**Try it**
Please restate each entry exactly, without skipping any.

**The data**
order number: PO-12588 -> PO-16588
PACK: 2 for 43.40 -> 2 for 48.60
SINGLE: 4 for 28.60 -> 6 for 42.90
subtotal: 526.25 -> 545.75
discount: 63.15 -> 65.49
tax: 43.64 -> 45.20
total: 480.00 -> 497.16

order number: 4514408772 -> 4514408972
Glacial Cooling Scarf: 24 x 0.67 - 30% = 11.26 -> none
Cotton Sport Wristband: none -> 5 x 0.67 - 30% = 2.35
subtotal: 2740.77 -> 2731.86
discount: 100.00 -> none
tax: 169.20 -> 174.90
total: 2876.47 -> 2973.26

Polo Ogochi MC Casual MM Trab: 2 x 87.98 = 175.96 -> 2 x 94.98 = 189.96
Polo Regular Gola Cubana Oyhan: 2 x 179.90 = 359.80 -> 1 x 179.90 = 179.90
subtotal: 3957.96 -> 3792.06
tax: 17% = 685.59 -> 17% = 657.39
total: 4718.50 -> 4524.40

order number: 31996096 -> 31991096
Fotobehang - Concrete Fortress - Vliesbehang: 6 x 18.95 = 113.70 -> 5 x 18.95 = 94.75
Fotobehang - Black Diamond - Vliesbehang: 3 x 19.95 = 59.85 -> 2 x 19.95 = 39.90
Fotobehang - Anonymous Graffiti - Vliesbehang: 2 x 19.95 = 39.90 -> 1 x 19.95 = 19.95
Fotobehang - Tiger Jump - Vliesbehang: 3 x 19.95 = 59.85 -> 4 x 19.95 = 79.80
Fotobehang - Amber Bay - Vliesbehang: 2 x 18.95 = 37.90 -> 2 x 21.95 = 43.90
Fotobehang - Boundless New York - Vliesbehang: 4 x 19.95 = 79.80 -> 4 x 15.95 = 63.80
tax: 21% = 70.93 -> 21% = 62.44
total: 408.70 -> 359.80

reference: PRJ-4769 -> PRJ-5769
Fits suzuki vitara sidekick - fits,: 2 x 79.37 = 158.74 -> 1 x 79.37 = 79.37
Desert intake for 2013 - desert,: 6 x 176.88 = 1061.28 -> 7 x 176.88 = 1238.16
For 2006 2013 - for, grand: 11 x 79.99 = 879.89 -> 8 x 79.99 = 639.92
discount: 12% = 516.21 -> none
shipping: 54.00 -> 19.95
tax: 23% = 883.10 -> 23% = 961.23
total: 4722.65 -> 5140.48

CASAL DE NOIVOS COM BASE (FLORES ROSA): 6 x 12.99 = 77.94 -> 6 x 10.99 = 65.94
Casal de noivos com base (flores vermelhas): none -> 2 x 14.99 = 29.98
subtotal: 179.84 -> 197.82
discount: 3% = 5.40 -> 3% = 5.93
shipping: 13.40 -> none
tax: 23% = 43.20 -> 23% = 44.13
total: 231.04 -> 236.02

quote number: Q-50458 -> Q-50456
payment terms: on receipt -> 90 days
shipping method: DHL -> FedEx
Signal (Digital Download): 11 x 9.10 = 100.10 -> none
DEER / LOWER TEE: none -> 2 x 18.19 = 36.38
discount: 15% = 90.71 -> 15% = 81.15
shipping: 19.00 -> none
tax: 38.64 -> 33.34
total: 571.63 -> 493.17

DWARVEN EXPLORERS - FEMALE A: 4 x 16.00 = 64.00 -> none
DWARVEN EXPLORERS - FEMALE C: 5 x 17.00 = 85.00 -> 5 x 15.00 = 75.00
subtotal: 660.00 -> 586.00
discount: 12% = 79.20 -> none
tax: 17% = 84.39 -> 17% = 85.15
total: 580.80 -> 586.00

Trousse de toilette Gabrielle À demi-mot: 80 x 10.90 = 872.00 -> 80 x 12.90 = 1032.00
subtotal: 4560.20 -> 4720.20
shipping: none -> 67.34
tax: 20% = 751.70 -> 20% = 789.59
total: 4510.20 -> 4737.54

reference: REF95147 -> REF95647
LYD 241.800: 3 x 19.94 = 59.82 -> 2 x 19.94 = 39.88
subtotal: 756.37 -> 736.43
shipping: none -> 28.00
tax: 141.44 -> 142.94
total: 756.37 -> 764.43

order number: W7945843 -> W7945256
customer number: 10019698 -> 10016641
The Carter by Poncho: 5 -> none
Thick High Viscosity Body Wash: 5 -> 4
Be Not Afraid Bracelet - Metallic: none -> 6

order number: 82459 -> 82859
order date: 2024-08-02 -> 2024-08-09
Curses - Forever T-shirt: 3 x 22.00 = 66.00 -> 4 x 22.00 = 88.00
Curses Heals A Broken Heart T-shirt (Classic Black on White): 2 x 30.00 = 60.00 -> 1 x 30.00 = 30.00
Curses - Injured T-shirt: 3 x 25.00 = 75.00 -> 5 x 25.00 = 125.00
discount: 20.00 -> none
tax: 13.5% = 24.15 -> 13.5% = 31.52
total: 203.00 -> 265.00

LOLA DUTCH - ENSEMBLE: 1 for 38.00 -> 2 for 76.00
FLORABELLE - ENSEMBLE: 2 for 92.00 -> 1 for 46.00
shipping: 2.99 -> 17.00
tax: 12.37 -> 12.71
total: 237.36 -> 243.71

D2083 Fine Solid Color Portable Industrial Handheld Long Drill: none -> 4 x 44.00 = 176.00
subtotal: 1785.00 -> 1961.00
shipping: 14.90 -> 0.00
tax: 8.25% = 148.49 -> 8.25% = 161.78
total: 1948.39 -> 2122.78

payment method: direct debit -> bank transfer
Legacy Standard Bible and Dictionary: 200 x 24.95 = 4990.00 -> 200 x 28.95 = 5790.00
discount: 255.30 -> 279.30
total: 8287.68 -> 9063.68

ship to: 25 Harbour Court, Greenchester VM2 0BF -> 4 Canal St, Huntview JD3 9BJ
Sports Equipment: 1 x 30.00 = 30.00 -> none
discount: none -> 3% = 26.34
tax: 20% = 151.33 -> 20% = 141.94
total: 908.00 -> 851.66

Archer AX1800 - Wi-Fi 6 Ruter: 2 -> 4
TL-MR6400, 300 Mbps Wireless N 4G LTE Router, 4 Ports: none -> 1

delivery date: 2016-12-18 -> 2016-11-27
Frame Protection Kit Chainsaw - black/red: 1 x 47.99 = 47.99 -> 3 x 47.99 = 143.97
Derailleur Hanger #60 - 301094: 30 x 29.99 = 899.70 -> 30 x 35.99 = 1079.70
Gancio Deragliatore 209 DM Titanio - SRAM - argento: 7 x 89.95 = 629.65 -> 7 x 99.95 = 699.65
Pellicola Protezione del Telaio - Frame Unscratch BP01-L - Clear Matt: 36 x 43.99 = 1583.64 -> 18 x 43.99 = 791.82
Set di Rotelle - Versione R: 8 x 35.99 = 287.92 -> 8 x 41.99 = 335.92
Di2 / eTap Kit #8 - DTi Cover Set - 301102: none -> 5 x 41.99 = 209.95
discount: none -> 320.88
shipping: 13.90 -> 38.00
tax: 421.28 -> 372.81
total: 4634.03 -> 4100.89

**Your response**
order number: PO-12588 -> PO-16588
PACK: 2 for 43.40 -> 2 for 48.60
SINGLE: 4 for 28.60 -> 6 for 42.90
subtotal: 526.25 -> 545.75
discount: 63.15 -> 65.49
tax: 43.64 -> 45.20
total: 480.00 -> 497.16

order number: 4514408772 -> 4514408972
Glacial Cooling Scarf: 24 x 0.67 - 30% = 11.26 -> none
Cotton Sport Wristband: none -> 5 x 0.67 - 30% = 2.35
subtotal: 2740.77 -> 2731.86
discount: 100.00 -> none
tax: 169.20 -> 174.90
total: 2876.47 -> 2973.26

Polo Ogochi MC Casual MM Trab: 2 x 87.98 = 175.96 -> 2 x 94.98 = 189.96
Polo Regular Gola Cubana Oyhan: 2 x 179.90 = 359.80 -> 1 x 179.90 = 179.90
subtotal: 3957.96 -> 3792.06
tax: 17% = 685.59 -> 17% = 657.39
total: 4718.50 -> 4524.40

order number: 31996096 -> 31991096
Fotobehang - Concrete Fortress - Vliesbehang: 6 x 18.95 = 113.70 -> 5 x 18.95 = 94.75
Fotobehang - Black Diamond - Vliesbehang: 3 x 19.95 = 59.85 -> 2 x 19.95 = 39.90
Fotobehang - Anonymous Graffiti - Vliesbehang: 2 x 19.95 = 39.90 -> 1 x 19.95 = 19.95
Fotobehang - Tiger Jump - Vliesbehang: 3 x 19.95 = 59.85 -> 4 x 19.95 = 79.80
Fotobehang - Amber Bay - Vliesbehang: 2 x 18.95 = 37.90 -> 2 x 21.95 = 43.90
Fotobehang - Boundless New York - Vliesbehang: 4 x 19.95 = 79.80 -> 4 x 15.95 = 63.80
tax: 21% = 70.93 -> 21% = 62.44
total: 408.70 -> 359.80

reference: PRJ-4769 -> PRJ-5769
Fits suzuki vitara sidekick - fits,: 2 x 79.37 = 158.74 -> 1 x 79.37 = 79.37
Desert intake for 2013 - desert,: 6 x 176.88 = 1061.28 -> 7 x 176.88 = 1238.16
For 2006 2013 - for, grand: 11 x 79.99 = 879.89 -> 8 x 79.99 = 639.92
discount: 12% = 516.21 -> none
shipping: 54.00 -> 19.95
tax: 23% = 883.10 -> 23% = 961.23
total: 4722.65 -> 5140.48

CASAL DE NOIVOS COM BASE (FLORES ROSA): 6 x 12.99 = 77.94 -> 6 x 10.99 = 65.94
Casal de noivos com base (flores vermelhas): none -> 2 x 14.99 = 29.98
subtotal: 179.84 -> 197.82
discount: 3% = 5.40 -> 3% = 5.93
shipping: 13.40 -> none
tax: 23% = 43.20 -> 23% = 44.13
total: 231.04 -> 236.02

quote number: Q-50458 -> Q-50456
payment terms: on receipt -> 90 days
shipping method: DHL -> FedEx
Signal (Digital Download): 11 x 9.10 = 100.10 -> none
DEER / LOWER TEE: none -> 2 x 18.19 = 36.38
discount: 15% = 90.71 -> 15% = 81.15
shipping: 19.00 -> none
tax: 38.64 -> 33.34
total: 571.63 -> 493.17

DWARVEN EXPLORERS - FEMALE A: 4 x 16.00 = 64.00 -> none
DWARVEN EXPLORERS - FEMALE C: 5 x 17.00 = 85.00 -> 5 x 15.00 = 75.00
subtotal: 660.00 -> 586.00
discount: 12% = 79.20 -> none
tax: 17% = 84.39 -> 17% = 85.15
total: 580.80 -> 586.00

Trousse de toilette Gabrielle À demi-mot: 80 x 10.90 = 872.00 -> 80 x 12.90 = 1032.00
subtotal: 4560.20 -> 4720.20
shipping: none -> 67.34
tax: 20% = 751.70 -> 20% = 789.59
total: 4510.20 -> 4737.54

reference: REF95147 -> REF95647
LYD 241.800: 3 x 19.94 = 59.82 -> 2 x 19.94 = 39.88
subtotal: 756.37 -> 736.43
shipping: none -> 28.00
tax: 141.44 -> 142.94
total: 756.37 -> 764.43

order number: W7945843 -> W7945256
customer number: 10019698 -> 10016641
The Carter by Poncho: 5 -> none
Thick High Viscosity Body Wash: 5 -> 4
Be Not Afraid Bracelet - Metallic: none -> 6

order number: 82459 -> 82859
order date: 2024-08-02 -> 2024-08-09
Curses - Forever T-shirt: 3 x 22.00 = 66.00 -> 4 x 22.00 = 88.00
Curses Heals A Broken Heart T-shirt (Classic Black on White): 2 x 30.00 = 60.00 -> 1 x 30.00 = 30.00
Curses - Injured T-shirt: 3 x 25.00 = 75.00 -> 5 x 25.00 = 125.00
discount: 20.00 -> none
tax: 13.5% = 24.15 -> 13.5% = 31.52
total: 203.00 -> 265.00

LOLA DUTCH - ENSEMBLE: 1 for 38.00 -> 2 for 76.00
FLORABELLE - ENSEMBLE: 2 for 92.00 -> 1 for 46.00
shipping: 2.99 -> 17.00
tax: 12.37 -> 12.71
total: 237.36 -> 243.71

D2083 Fine Solid Color Portable Industrial Handheld Long Drill: none -> 4 x 44.00 = 176.00
subtotal: 1785.00 -> 1961.00
shipping: 14.90 -> 0.00
tax: 8.25% = 148.49 -> 8.25% = 161.78
total: 1948.39 -> 2122.78

payment method: direct debit -> bank transfer
Legacy Standard Bible and Dictionary: 200 x 24.95 = 4990.00 -> 200 x 28.95 = 5790.00
discount: 255.30 -> 279.30
total: 8287.68 -> 9063.68

ship to: 25 Harbour Court, Greenchester VM2 0BF -> 4 Canal St, Huntview JD3 9BJ
Sports Equipment: 1 x 30.00 = 30.00 -> none
discount: none -> 3% = 26.34
tax: 20% = 151.33 -> 20% = 141.94
total: 908.00 -> 851.66

Archer AX1800 - Wi-Fi 6 Ruter: 2 -> 4
TL-MR6400, 300 Mbps Wireless N 4G LTE Router, 4 Ports: none -> 1

delivery date: 2016-12-18 -> 2016-11-27
Frame Protection Kit Chainsaw - black/red: 1 x 47.99 = 47.99 -> 3 x 47.99 = 143.97
Derailleur Hanger #60 - 301094: 30 x 29.99 = 899.70 -> 30 x 35.99 = 1079.70
Gancio Deragliatore 209 DM Titanio - SRAM - argento: 7 x 89.95 = 629.65 -> 7 x 99.95 = 699.65
Pellicola Protezione del Telaio - Frame Unscratch BP01-L - Clear Matt: 36 x 43.99 = 1583.64 -> 18 x 43.99 = 791.82
Set di Rotelle - Versione R: 8 x 35.99 = 287.92 -> 8 x 41.99 = 335.92
Di2 / eTap Kit #8 - DTi Cover Set - 301102: none -> 5 x 41.99 = 209.95
discount: none -> 320.88
shipping: 13.90 -> 38.00
tax: 421.28 -> 372.81
total: 4634.03 -> 4100.89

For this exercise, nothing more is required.